[Data to examine Boundary: Start]

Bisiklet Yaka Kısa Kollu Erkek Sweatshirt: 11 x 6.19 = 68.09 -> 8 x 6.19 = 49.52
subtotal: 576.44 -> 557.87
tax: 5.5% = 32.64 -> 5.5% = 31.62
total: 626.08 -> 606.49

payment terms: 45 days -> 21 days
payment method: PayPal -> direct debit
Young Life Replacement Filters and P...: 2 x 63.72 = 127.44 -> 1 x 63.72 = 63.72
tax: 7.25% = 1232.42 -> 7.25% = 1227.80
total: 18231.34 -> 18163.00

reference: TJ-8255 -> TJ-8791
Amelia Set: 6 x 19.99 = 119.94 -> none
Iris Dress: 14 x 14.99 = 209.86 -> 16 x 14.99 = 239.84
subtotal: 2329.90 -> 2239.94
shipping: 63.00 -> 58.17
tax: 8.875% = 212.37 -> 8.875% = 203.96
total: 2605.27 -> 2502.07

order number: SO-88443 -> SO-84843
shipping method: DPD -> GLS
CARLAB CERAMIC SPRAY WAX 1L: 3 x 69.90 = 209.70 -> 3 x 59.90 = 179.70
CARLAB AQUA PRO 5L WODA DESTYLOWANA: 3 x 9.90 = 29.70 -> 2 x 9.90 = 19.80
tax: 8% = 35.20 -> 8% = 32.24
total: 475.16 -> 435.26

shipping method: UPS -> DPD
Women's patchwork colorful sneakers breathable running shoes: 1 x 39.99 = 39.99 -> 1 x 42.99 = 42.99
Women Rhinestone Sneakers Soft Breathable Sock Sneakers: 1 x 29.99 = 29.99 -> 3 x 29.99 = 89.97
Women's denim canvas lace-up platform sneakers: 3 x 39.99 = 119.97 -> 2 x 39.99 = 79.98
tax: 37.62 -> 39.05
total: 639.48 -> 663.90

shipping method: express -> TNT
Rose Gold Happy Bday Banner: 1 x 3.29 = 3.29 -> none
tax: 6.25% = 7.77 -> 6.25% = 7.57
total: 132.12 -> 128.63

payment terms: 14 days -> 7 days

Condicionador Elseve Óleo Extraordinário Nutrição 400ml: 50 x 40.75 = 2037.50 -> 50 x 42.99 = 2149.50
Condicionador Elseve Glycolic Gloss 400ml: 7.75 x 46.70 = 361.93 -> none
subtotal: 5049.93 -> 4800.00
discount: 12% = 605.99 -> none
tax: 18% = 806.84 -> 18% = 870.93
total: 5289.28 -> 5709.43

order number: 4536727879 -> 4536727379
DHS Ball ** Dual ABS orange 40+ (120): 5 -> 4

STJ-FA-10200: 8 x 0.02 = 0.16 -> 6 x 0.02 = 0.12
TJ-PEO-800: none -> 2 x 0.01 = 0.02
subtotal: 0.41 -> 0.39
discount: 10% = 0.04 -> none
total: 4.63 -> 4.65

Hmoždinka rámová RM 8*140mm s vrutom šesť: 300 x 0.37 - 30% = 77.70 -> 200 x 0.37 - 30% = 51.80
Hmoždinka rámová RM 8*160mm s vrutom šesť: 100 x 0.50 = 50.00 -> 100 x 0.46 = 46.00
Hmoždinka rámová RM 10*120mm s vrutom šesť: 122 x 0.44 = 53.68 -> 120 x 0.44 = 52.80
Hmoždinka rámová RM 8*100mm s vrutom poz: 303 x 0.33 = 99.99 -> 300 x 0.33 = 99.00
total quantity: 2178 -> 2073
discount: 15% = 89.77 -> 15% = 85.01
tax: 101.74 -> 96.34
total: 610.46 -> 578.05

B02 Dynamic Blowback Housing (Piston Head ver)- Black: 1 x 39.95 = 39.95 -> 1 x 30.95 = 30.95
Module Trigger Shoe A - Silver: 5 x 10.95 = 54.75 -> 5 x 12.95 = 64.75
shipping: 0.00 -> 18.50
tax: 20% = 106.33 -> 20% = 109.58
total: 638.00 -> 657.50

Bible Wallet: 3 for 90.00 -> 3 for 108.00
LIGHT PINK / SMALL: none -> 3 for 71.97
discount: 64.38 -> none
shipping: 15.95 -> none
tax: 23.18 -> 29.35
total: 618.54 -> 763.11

[Data to examine Boundary: End]

Using the data above, reproduce exactly the lines from the line that contains "tax: 6.25% = 7.77 -> 6.25% = 7.57" through the line that contains "order number: 4536727879 -> 4536727379", including both.

▶ [Answer for the task]
tax: 6.25% = 7.77 -> 6.25% = 7.57
total: 132.12 -> 128.63

payment terms: 14 days -> 7 days

Condicionador Elseve Óleo Extraordinário Nutrição 400ml: 50 x 40.75 = 2037.50 -> 50 x 42.99 = 2149.50
Condicionador Elseve Glycolic Gloss 400ml: 7.75 x 46.70 = 361.93 -> none
subtotal: 5049.93 -> 4800.00
discount: 12% = 605.99 -> none
tax: 18% = 806.84 -> 18% = 870.93
total: 5289.28 -> 5709.43

order number: 4536727879 -> 4536727379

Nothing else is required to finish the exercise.